Premièrement, ce n’est pas vrai et si on a cette impression, c’est parce qu’on les prive de la possibilité de mener une vie qui fasse sens pour elles.

On les prive de toute possibilité de développer leur agentivité, de faire des choix par elles-mêmes, de se mouvoir librement dans un environnement significatif, de la possibilité de choisir ses amies et ses partenaires sexuels et de prendre soin de ses petits.

Sans doute Singer trouve-t-il ces activités bien ordinaires. Pourtant, grandir, apprendre, développer des relations sociales, trouver un partenaire, faire des enfants et en prendre soin est au cœur de la plupart des projets de vie des humains.

Après avoir dit que les vaches n’ont aucun but et aucun désir de rien accomplir, il renchérit avec les grands singes :
« Even those great apes who can use sign language do not talk to us about their plans for the distant future. Scrub jays hide food for the next day, but as far as we know, they do not embark on long-term projects that will pay off in the years ahead. (If it could be shown that squirrels and other animals who hide food for the winter are doing this with conscious foresight of their future needs, that would be an impressive counter-example, but this behaviour may be instinctive.) » (Practical Ethics, 2011, 103-104)

Instinctif. Enfin, on y arrive : la distinction classique entre la rationalité humaine et l’instinct animal !

Que le gaie cache ses noix pour l’hiver par instinct ou non, comment peut-on le savoir ? Et surtout, qu’est-ce que cela change ?

Si les comportements d’un oiseau indique qu’il se soucie de l’avenir, pourquoi prétendre qu’il ne s’en soucie pas vraiment ? Les parents humains qui se soucient instinctivement leur enfants ne s’en soucient pas moins pour autant.

Pas besoin de conscience réflexive pour se soucier de ce qui va nous arriver et de qui arrive aux autres qui nous importent.

Surtout, que nos désirs portent sur le futur plus rapproché ou plus lointain, qu’est-ce que cela change au fond ?
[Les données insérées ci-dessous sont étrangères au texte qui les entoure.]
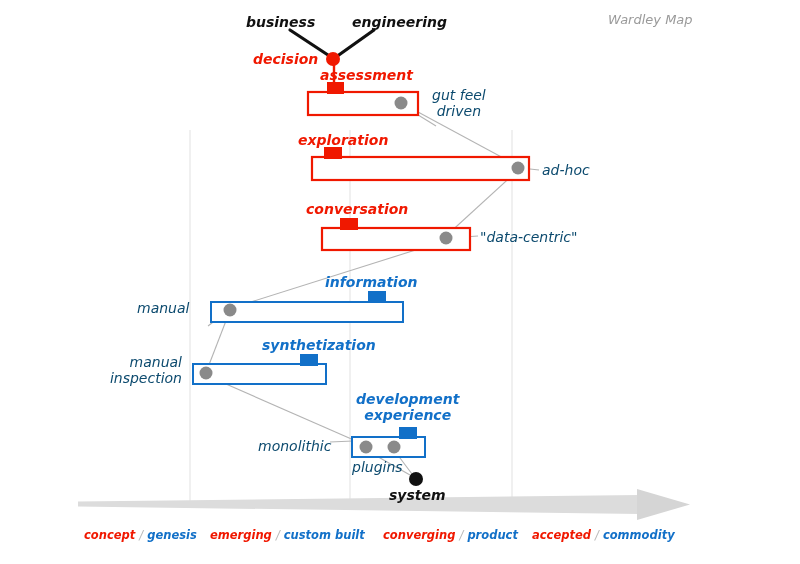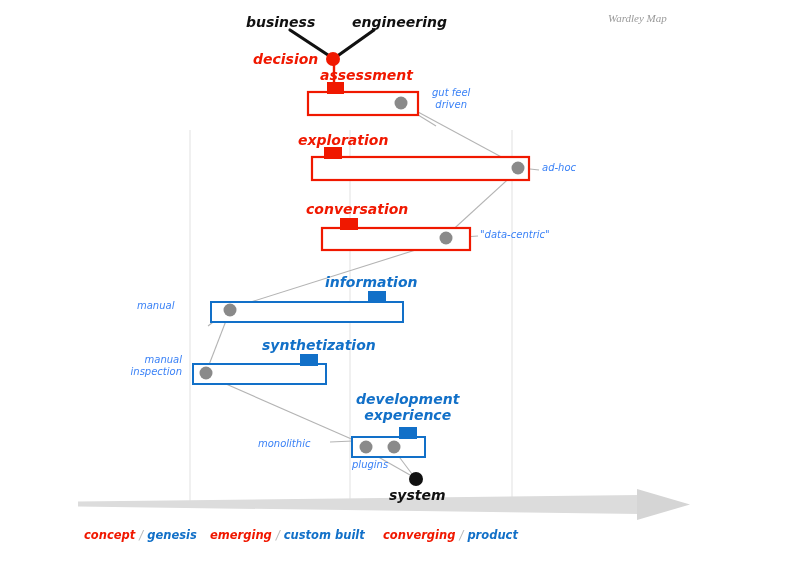--- a/index.html
+++ b/index.html
@@ -3,22 +3,22 @@
 <meta charset="utf-8">
 <style>
   html,body{margin:0;padding:0;background:#ffffff;}
   body{width:800px;height:564px;overflow:hidden;font-family:"DejaVu Sans",sans-serif;}
   #map{position:relative;width:800px;height:564px;background:#ffffff;}
   svg.layer{position:absolute;left:0;top:0;width:800px;height:564px;}
   .lbl{position:absolute;white-space:nowrap;font-family:"DejaVu Sans",sans-serif;font-style:italic;}
   .lbl.red{color:#f01800;font-weight:bold;font-size:14px;}
   .lbl.blue{color:#1270c8;font-weight:bold;font-size:14px;}
   .lbl.black{color:#111111;font-weight:bold;font-size:14px;}
-  .lbl.grey{color:#3b82f6;font-weight:normal;font-size:10px;}
-  .lbl.title{color:#9a9a9a;font-size:11px;font-weight:normal;font-family:Liberation Serif, serif;}
+  .lbl.grey{color:#0c4a6e;font-weight:normal;font-size:14px;}
+  .lbl.title{color:#9a9a9a;font-size:13px;font-weight:normal;}
   .axlbl{position:absolute;font-family:"DejaVu Sans",sans-serif;font-style:italic;font-weight:bold;font-size:11.5px;white-space:nowrap;}
   .axlbl .r{color:#f01800;}
   .axlbl .b{color:#1270c8;text-align:right;}
   .axlbl .s{color:#b8b8b8;font-weight:normal;}
   .two-line{line-height:1.15;}
 </style>
 </head>
 <body>
 
 <div id="map">
@@ -127,14 +127,19 @@
   <div class="axlbl" style="left:210px;top:528px;">
     <span class="r">emerging</span>
     <span class="s">/</span>
     <span class="b">custom built</span>
   </div>
   <div class="axlbl" style="left:383px;top:528px;">
     <span class="r">converging</span>
     <span class="s">/</span>
     <span class="b">product</span>
   </div>
+  <div class="axlbl" style="left:532px;top:528px;">
+    <span class="r">accepted</span>
+    <span class="s">/</span>
+    <span class="b">commodity</span>
+  </div>
 
 </div>
 
 </body></html>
Je suis une personne qui a beaucoup de difficulté à planifier l’avenir – autant au niveau professionnel que financier – pourquoi est-ce que cela devrait faire en sorte qu’il soit moins grave de me tuer que de tuer un planificateur financier carriériste ?
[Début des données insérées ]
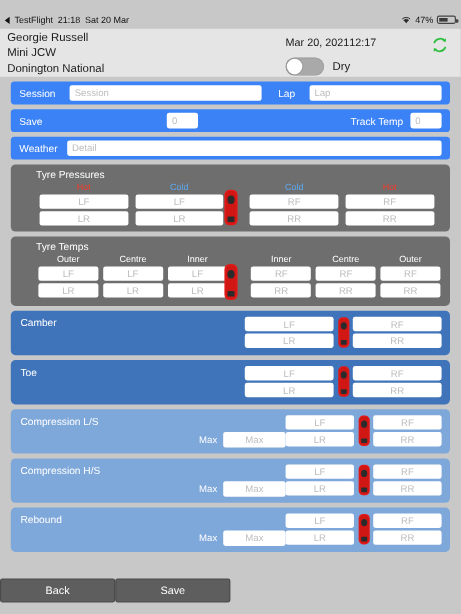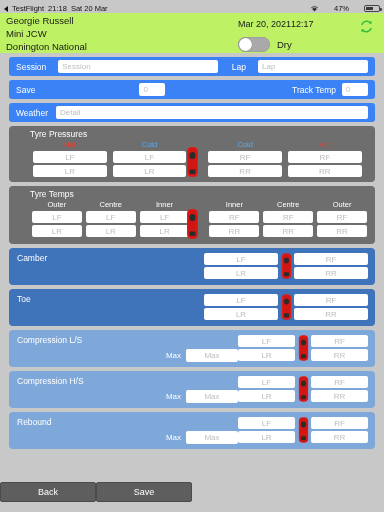--- a/index.html
+++ b/index.html
@@ -7,54 +7,54 @@
     width: 384px; height: 512px;
     font-family: "Liberation Sans", sans-serif;
     background: #c8c8c8;
     overflow: hidden;
   }
 
   
   .statusbar {
     height: 13px; width: 100%;
     background: #c8c8c8;
-    display: flex; align-items: flex-end;
-    padding: 0 4px;
+    display: flex; align-items: flex-start;
+    padding: 12px 4px;
     font-size: 7.5px; color: #111;
   }
   .sb-left { display: flex; align-items: center; gap: 4px; }
   .sb-tri {
     width: 0; height: 0;
     border-top: 3px solid transparent;
     border-bottom: 3px solid transparent;
     border-right: 4px solid #111;
   }
   .sb-spacer { flex: 1; }
-  .sb-right { display: flex; align-items: center; gap: 15px; }
+  .sb-right { display: flex; align-items: center; gap: 3px; }
   .wifi-ico { width: 9px; height: 7px; display: block; }
   .batt {
     width: 16px; height: 7px;
     border: 1px solid #444; border-radius: 2px;
     position: relative; display: inline-block;
   }
   .batt::after {
     content: ""; position: absolute;
     right: -2.5px; top: 2px;
     width: 1.5px; height: 3px;
     background: #444; border-radius: 0 1px 1px 0;
   }
   .batt i {
     position: absolute; left: 1px; top: 1px; bottom: 1px;
     width: 47%; background: #3a3a3a; display: block;
   }
 
   
   .header {
     height: 40px; width: 100%;
-    background: #bef264;
+    background: #e5e5e5;
     display: flex; align-items: flex-start;
     padding: 1px 6px 0 6px;
     position: relative;
   }
   .hdr-left { display: flex; flex-direction: column; gap: 0px; }
   .hdr-left div { font-size: 9.5px; color: #1a1a1a; line-height: 13px; }
   .hdr-mid {
     position: absolute; left: 238px; top: 6px;
     display: flex; flex-direction: row;
   }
Cette distinction à l’intérieur de la catégorie des personnes entre celles qui planifient assez loin dans le futur et celles qui ne le font pas le mène à soutenir que le caractère répréhensible de tuer une personne est une question de degrés, qui se juge en fonction de critères perfectionnistes difficilement justifiables.

On doit se demander pourquoi Singer tient autant à faire des distinctions hiérarchiques entre les existences.
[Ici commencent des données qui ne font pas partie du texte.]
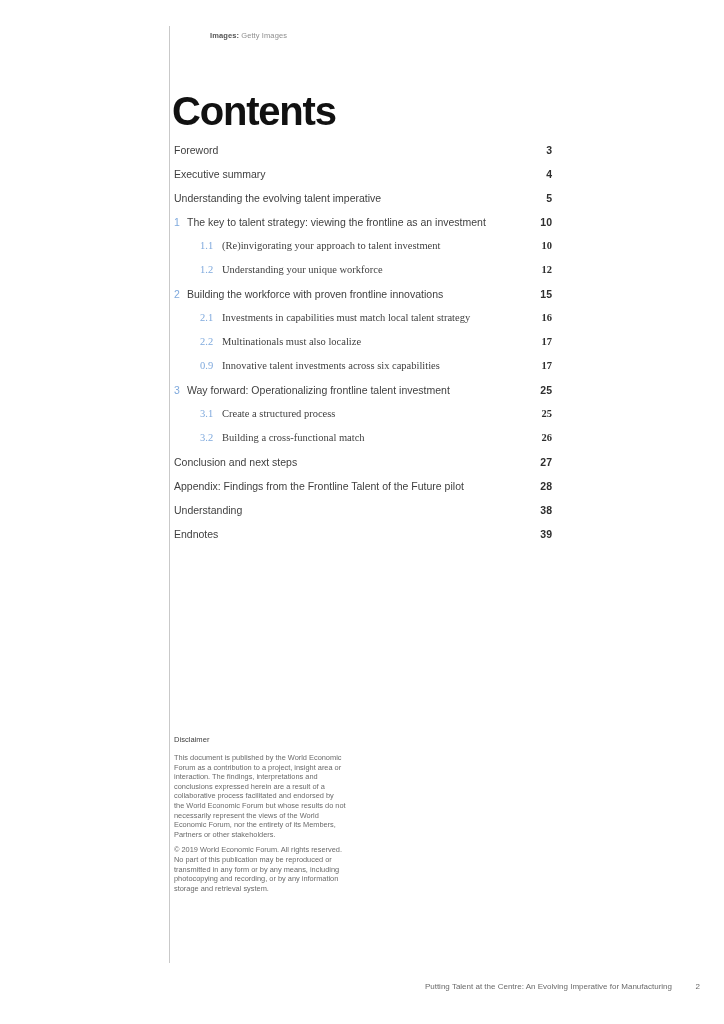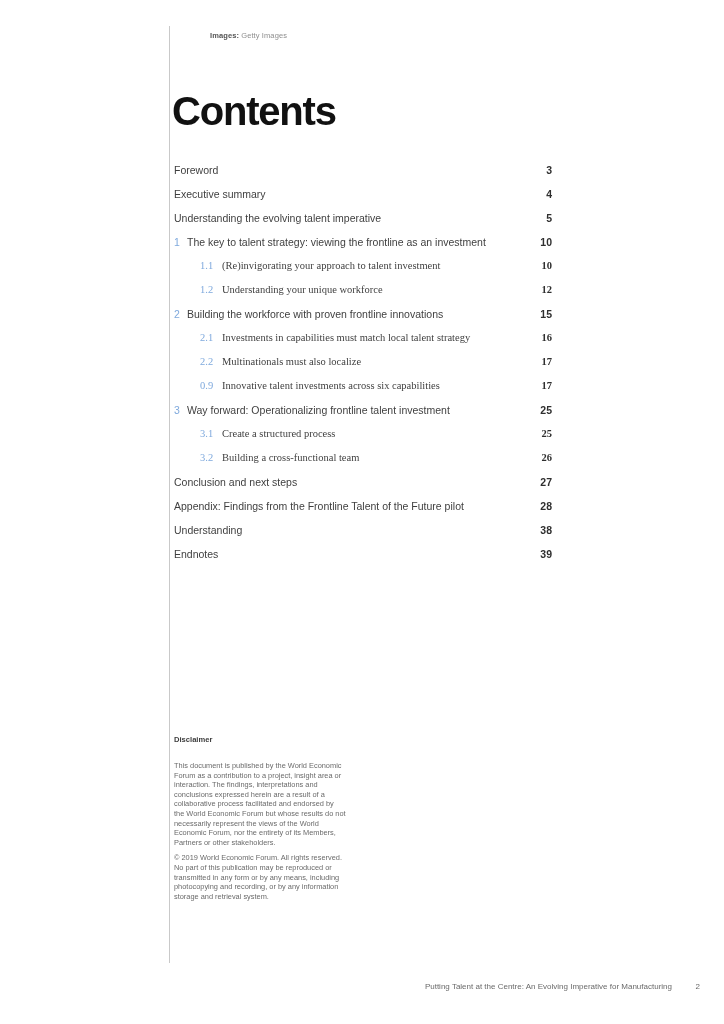--- a/index.html
+++ b/index.html
@@ -57,21 +57,20 @@
     letter-spacing: -1.2px;
     color: #111111;
   }
 
   
   .toc {
     position: absolute;
     left: 174px;
     top: 143px;
     width: 378px;
-    margin-top: 20px;
   }
   .toc-row {
     position: relative;
     height: 24px;
     display: flex;
     align-items: flex-start;
     font-size: 10.5px;
     line-height: 14px;
     color: #3f3f3f;
     white-space: nowrap;
@@ -112,25 +111,25 @@
   .disclaimer {
     position: absolute;
     left: 174px;
     top: 735px;
     width: 172px;
     font-size: 7.4px;
     line-height: 9.6px;
     color: #6a6a6a;
   }
   .disclaimer-title {
-    font-weight: 700;
+    font-weight: 400;
     color: #3d3d3d;
     font-size: 7.6px;
     line-height: 10px;
-    margin-bottom: 16px;
+    margin-bottom: 8px;
   }
   .disclaimer-para {
     margin: 0;
   }
   .disclaimer-para + .disclaimer-para {
     margin-top: 6px;
   }
 
   
   .footer {
@@ -227,21 +226,21 @@
         <span class="toc-label">Way forward: Operationalizing frontline talent investment</span>
         <span class="toc-page">25</span>
       </div>
       <div class="toc-row lvl2">
         <span class="toc-num">3.1</span>
         <span class="toc-label">Create a structured process</span>
         <span class="toc-page">25</span>
       </div>
       <div class="toc-row lvl2">
         <span class="toc-num">3.2</span>
-        <span class="toc-label">Building a cross-functional team</span>
+        <span class="toc-label">Building a cross-functional match</span>
         <span class="toc-page">26</span>
       </div>
       <div class="toc-row lvl0">
         <span class="toc-label">Conclusion and next steps</span>
         <span class="toc-page">27</span>
       </div>
       <div class="toc-row lvl0">
         <span class="toc-label">Appendix: Findings from the Frontline Talent of the Future pilot</span>
         <span class="toc-page">28</span>
       </div>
Quand on lit ses textes, on se rend compte que c’est en fait pour sauver l’intuition commune selon laquelle c’est pire de tuer un humain adulte rationnel qu’un autre animal. Il le dit souvent explicitement.

Dans Ethics and Disability (et un article-réponse sur le sujet), il dit que :
« Ce qui s’est passé le 11 septembre est une plus grande tragédie que ce qui se passe chaque jour dans les élevages et les abattoirs. Mais pourquoi? Pas simplement parce qu’ils sont humains (cela serait du pur spécisme). Cela doit avoir affaire avec le type d’être (the kind of beings) que sont les humains typiques. Et je pense que cela a à voir avec les plus grandes capacités mentales que les humains ont et dont les animaux nonhumains sont dépourvus. Ce ne peut pas être simplement la sensibilité, parce que les animaux comme les oiseaux et les poulets l’ont aussi. Ça doit être des capacités qui vont au-delà de ça. Lesquelles? Je pense que cela inclut non seulement la conscience, mais la conscience de soi et la possibilité de faire des plans d’avenir. »

Donc, la capacité de vouloir « accomplir quelque chose » et « faire quelque chose avec sa vie ».

Signer soutient que cela n’est pas spéciste et il a raison (parce que cela n’affecte pas seulement la considération morale des autres animaux, mais aussi celles des humains en situation de handicaps), mais c’est encore anthropocentriste, capacitiste et suprématiste.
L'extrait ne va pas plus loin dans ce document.